Detected change data:
┄┄┄┄┄┄┄┄┄┄┄┄┄┄┄┄┄┄┄┄

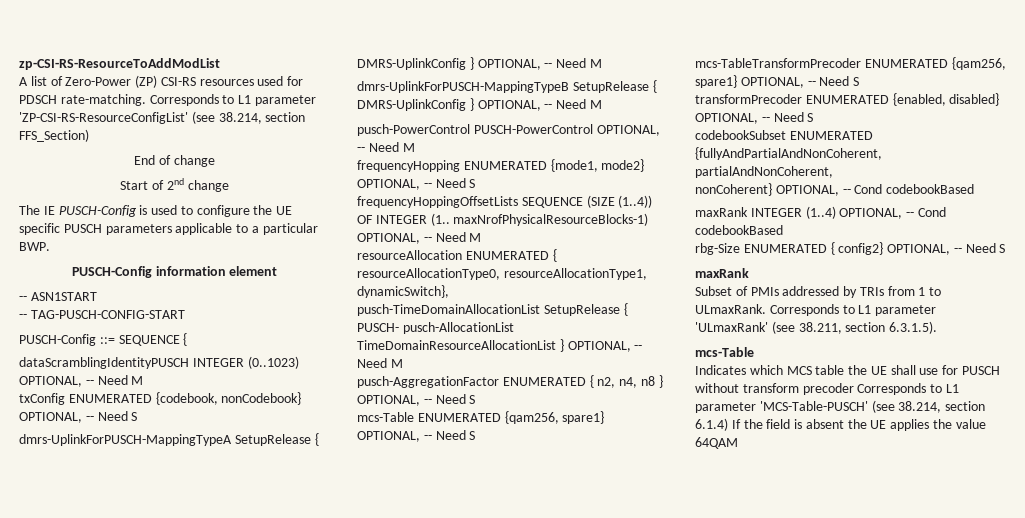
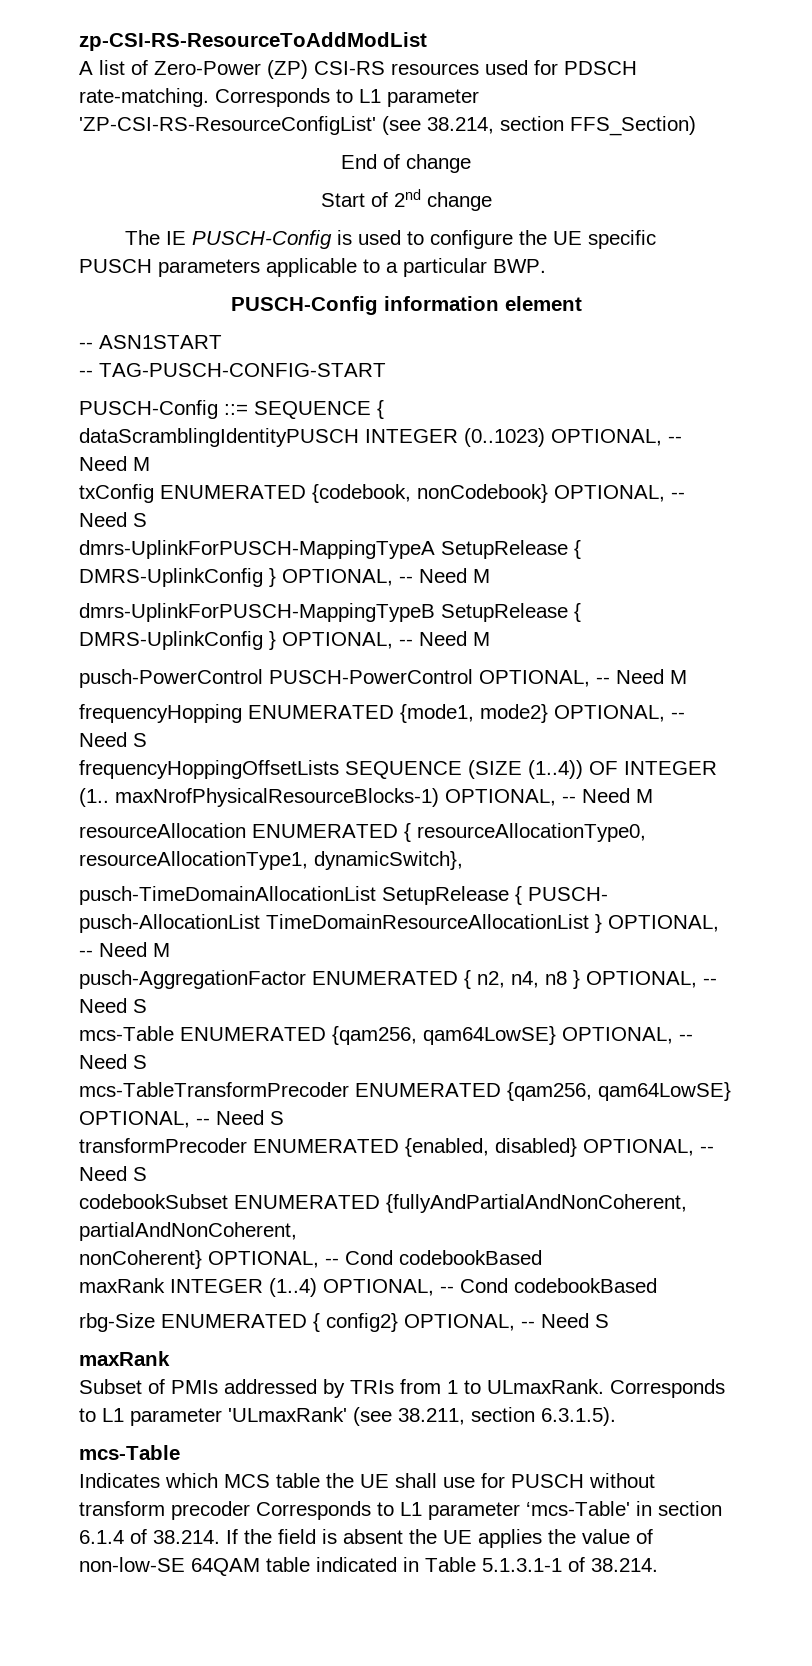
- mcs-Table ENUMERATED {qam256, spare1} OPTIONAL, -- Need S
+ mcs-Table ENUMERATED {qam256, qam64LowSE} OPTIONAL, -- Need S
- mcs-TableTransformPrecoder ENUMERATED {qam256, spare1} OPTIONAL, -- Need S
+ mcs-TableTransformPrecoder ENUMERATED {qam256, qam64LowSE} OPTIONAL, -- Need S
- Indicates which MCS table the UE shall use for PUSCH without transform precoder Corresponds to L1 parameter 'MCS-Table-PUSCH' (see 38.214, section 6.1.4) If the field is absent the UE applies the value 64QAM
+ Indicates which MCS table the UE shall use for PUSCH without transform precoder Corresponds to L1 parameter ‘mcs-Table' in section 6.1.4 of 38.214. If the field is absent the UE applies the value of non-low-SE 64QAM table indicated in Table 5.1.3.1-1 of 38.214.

┄┄┄┄┄┄┄┄┄┄┄┄┄┄┄┄┄┄┄┄

§ What you need to do: Output the lines above in full and exactly as given, omitting any pictures.

§ Solution to the exercise:
- mcs-Table ENUMERATED {qam256, spare1} OPTIONAL, -- Need S
+ mcs-Table ENUMERATED {qam256, qam64LowSE} OPTIONAL, -- Need S
- mcs-TableTransformPrecoder ENUMERATED {qam256, spare1} OPTIONAL, -- Need S
+ mcs-TableTransformPrecoder ENUMERATED {qam256, qam64LowSE} OPTIONAL, -- Need S
- Indicates which MCS table the UE shall use for PUSCH without transform precoder Corresponds to L1 parameter 'MCS-Table-PUSCH' (see 38.214, section 6.1.4) If the field is absent the UE applies the value 64QAM
+ Indicates which MCS table the UE shall use for PUSCH without transform precoder Corresponds to L1 parameter ‘mcs-Table' in section 6.1.4 of 38.214. If the field is absent the UE applies the value of non-low-SE 64QAM table indicated in Table 5.1.3.1-1 of 38.214.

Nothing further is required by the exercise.